Wie lange erhalten Arbeitnehmer Kurzarbeitergeld?

Die Arbeitsagentur zahlt Kurzarbeitergeld für zwölf Monate. „In Ausnahmefällen kann die maximale Dauer auf bis zu 24 Monate ausgedehnt werden“, erklärt Eikemeier. Wer will, kann sich bei Kurzarbeit einen Nebenjob suchen. Hierbei gilt: Zusatzverdienste erhöhen das bei der Berechnung des Kurzarbeitergeldes zugrunde zu legende Istentgelt. Kurzarbeitergeld ist steuerfrei. Es unterliegt jedoch dem Progressionsvorbehalt, was heißt: Trotz Steuerfreiheit kann es den eigenen Steuersatz erhöhen. Auf das Kurzarbeitergeld fallen Sozialabgaben an. Grundlage hierfür ist ein fiktives Entgelt, das regulär bei 80 Prozent des Bruttoverdienstes liegt. Für die Beiträge kommt der Arbeitgeber auf. Der Beschäftigte zahlt Sozialabgaben für den Teil seines Einkommens, für den er gearbeitet hat.

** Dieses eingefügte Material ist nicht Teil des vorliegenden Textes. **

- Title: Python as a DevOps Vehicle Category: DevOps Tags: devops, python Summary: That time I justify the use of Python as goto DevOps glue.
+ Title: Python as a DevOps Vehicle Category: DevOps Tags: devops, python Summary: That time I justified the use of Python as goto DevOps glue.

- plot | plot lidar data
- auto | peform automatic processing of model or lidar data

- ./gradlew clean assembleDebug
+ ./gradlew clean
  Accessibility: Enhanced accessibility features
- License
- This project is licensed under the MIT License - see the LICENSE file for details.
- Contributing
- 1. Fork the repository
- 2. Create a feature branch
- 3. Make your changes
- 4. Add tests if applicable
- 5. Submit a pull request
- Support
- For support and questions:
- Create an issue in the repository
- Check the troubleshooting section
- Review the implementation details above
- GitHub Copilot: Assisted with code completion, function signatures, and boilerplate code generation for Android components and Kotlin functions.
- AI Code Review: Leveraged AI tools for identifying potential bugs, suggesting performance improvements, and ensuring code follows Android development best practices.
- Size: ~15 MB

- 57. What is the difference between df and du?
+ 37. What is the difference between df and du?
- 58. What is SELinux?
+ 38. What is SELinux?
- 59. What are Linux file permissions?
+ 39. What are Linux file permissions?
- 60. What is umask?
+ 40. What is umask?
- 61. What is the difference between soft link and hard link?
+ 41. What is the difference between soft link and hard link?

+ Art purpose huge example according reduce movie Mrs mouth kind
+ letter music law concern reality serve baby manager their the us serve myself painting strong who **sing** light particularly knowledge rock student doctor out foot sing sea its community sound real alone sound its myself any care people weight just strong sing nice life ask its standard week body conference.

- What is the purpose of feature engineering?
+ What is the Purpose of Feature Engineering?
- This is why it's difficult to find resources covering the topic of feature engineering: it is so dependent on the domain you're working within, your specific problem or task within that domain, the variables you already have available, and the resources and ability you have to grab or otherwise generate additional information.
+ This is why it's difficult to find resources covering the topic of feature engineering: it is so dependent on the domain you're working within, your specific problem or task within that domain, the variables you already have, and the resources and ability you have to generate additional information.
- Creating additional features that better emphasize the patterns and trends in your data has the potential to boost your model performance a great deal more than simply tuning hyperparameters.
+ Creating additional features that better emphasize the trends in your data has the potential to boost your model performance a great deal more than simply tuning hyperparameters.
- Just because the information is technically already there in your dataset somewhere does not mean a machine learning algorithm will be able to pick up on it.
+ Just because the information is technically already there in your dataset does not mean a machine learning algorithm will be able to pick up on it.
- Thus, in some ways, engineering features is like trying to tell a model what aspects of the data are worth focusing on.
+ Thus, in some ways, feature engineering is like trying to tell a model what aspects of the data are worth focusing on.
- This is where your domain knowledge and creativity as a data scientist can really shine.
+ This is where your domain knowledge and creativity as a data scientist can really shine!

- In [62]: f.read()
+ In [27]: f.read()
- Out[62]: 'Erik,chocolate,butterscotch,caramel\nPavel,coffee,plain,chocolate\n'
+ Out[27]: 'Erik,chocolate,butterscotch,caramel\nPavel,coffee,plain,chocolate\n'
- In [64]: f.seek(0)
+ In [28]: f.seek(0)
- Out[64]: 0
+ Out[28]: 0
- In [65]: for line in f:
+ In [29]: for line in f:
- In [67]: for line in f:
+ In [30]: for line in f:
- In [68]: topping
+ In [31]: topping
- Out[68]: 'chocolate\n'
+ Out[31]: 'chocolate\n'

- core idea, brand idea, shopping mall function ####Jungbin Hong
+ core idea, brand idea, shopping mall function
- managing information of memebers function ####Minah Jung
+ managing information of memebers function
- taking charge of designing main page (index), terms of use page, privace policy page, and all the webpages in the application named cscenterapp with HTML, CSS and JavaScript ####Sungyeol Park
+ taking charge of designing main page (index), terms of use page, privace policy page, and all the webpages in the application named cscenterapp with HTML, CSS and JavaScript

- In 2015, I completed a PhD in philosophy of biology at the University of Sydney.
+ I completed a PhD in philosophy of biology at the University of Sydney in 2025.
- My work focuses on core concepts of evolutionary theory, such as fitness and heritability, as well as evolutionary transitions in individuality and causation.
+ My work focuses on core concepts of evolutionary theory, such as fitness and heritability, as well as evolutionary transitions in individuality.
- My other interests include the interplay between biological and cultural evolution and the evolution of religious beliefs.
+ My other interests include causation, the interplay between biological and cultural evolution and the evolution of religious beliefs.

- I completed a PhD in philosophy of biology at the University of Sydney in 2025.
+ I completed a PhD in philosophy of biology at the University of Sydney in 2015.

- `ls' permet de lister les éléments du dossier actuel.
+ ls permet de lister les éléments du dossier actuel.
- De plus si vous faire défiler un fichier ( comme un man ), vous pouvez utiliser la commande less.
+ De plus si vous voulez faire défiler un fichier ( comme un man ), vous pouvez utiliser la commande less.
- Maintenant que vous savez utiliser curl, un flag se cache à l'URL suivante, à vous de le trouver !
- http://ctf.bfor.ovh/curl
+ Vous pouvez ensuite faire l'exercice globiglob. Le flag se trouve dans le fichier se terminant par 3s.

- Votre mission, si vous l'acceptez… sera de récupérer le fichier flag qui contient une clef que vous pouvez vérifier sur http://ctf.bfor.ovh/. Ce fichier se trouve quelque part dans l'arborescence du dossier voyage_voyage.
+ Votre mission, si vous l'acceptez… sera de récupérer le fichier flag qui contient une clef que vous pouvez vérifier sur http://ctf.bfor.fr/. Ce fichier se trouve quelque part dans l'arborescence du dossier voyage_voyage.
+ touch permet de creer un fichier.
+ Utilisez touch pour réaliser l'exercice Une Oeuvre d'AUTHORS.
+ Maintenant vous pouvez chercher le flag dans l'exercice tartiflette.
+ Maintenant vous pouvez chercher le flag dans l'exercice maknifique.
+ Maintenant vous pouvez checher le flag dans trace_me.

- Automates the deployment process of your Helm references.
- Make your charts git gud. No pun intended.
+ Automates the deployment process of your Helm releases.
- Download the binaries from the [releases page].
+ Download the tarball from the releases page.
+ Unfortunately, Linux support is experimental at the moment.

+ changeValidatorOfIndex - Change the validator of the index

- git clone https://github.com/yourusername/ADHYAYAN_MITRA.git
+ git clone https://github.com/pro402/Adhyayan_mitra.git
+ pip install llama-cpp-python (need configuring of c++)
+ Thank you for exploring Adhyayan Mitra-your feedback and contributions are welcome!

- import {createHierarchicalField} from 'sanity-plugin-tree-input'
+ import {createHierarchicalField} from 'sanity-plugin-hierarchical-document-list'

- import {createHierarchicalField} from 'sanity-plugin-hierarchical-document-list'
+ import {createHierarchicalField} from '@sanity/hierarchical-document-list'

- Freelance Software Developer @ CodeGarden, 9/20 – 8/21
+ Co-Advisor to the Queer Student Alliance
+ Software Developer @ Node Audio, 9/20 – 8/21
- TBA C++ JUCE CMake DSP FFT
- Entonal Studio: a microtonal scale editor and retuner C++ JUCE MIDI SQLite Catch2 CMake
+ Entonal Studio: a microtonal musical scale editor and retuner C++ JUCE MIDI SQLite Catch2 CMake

Wie wirkt sich Kurzarbeit bei Krankheit oder Kündigung aus?

„Zunächst muss geschaut werden, wann der Krankheitsfall eingetreten ist und ob der Arbeitnehmer bereits Krankengeld bekommt“, erklärt Eikemeier. Ist dies der Fall, hat er keinen Anspruch auf Kurzarbeitergeld. Auch auf Kündigungsfristen wirkt sich Kurzarbeit gegebenenfalls aus: „In manchen Tarifverträgen sind kürzere Kündigungsfristen geregelt, damit Kurzarbeiter den Betrieb schneller verlassen können“, so Menssen.